After processing paths, files, icons, doc, version,etc all the objects are pickled/serialized and dumped into a cache folder and stored with with some sort of hash to identify the specific contents. Next time revit starts, it first checks if hash derived from new files match the pickled file. if it has not changed, it, just reload those objects into memory without having to reprocess file tree.

Hash

could be generated from folder sizes, mod date, or perhaps just ziping the entire folder, and computing a md5 hash from the zip file (probably the most effective and efficient if folder file size is small).

Thoughts?

eirannejad commented 8 years ago

Is there any way that the __init__.py script could be compiled to __init__.pyc binary at the first load and run from that the next time to improve execution time?

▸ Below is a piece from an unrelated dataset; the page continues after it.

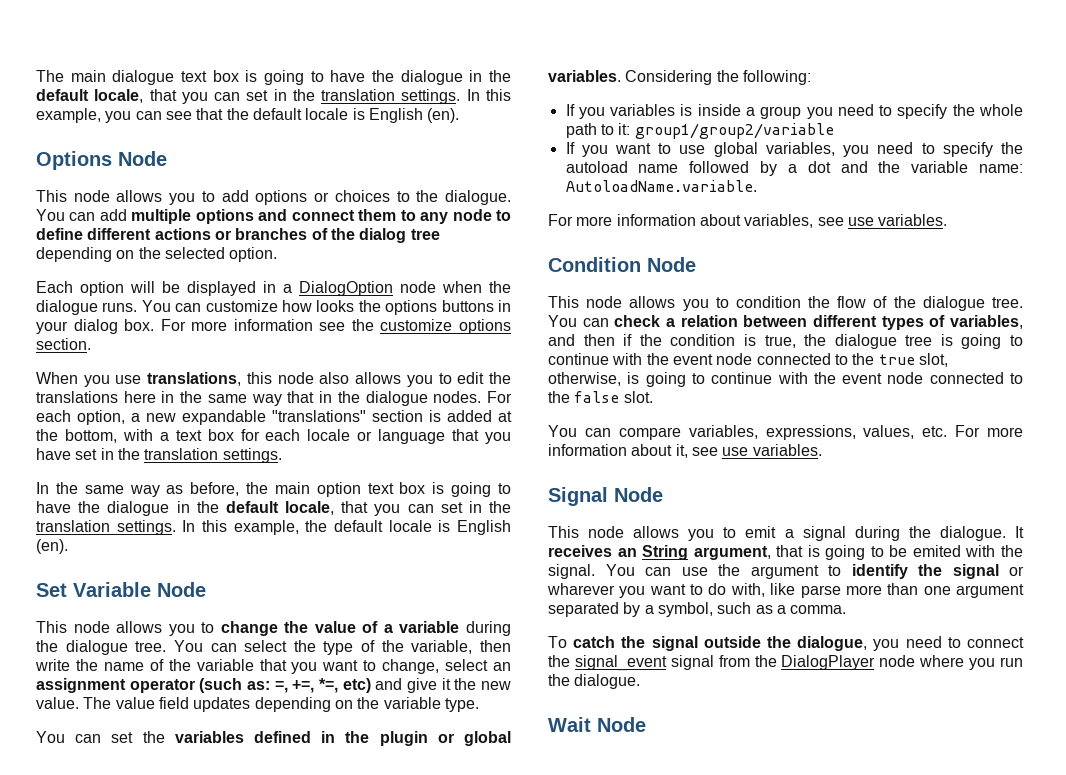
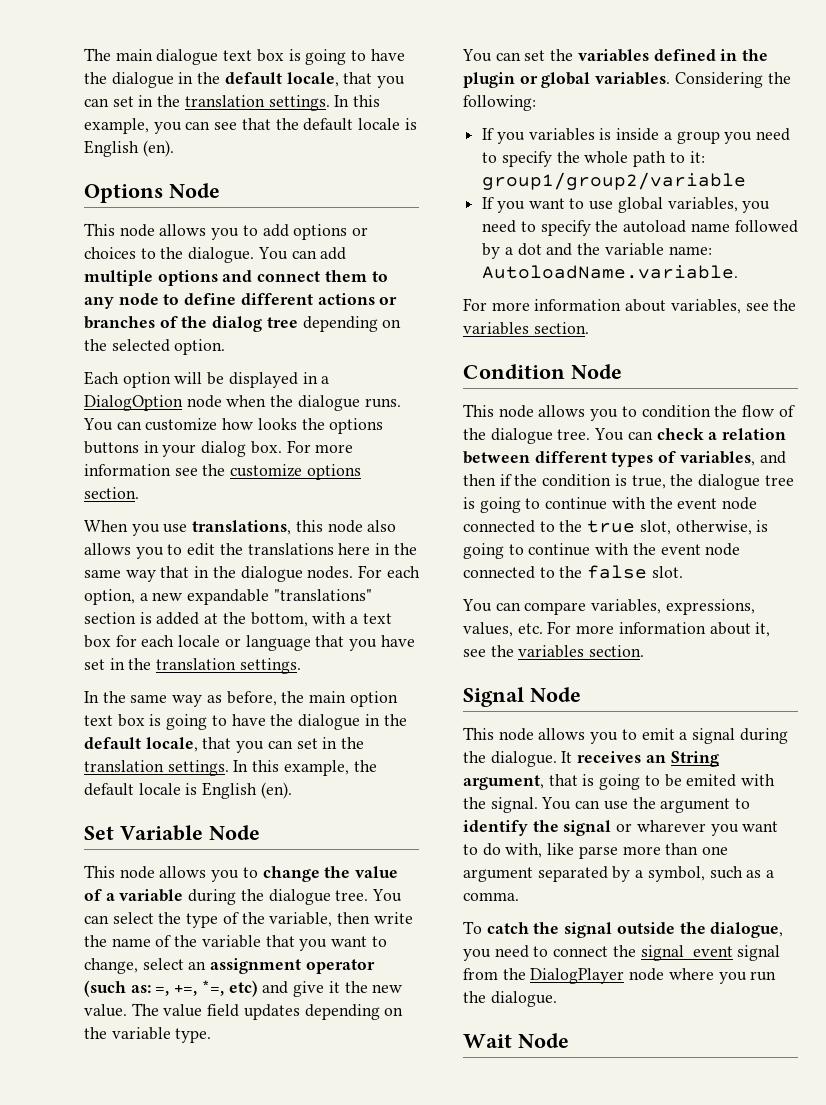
- For more information about variables, see use variables.
+ For more information about variables, see the variables section.
- You can compare variables, expressions, values, etc. For more information about it, see use variables.
+ You can compare variables, expressions, values, etc. For more information about it, see the variables section.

Caching/Hashing in a good idea but I need to run numbers to see if it's really more efficient than the current system. I've already modified the __init__ to open each script only once so that's already taken care of.

But I agree with you. The loading should be like other addins...Let's keep this discussion open.

eirannejad commented 8 years ago

Another option is to completely rewrite the __init__ in C# as I mentioned before. What are your thoughts on that?

eirannejad commented 8 years ago

I take that back. Caching is better and we can get it done quicker.

eirannejad commented 8 years ago

Okay. I'm working on JSON serializing the tab, panel, group, and script objects I'm creating during the init process so the next runs can quickly unwrap the objects from the json file and create the UI.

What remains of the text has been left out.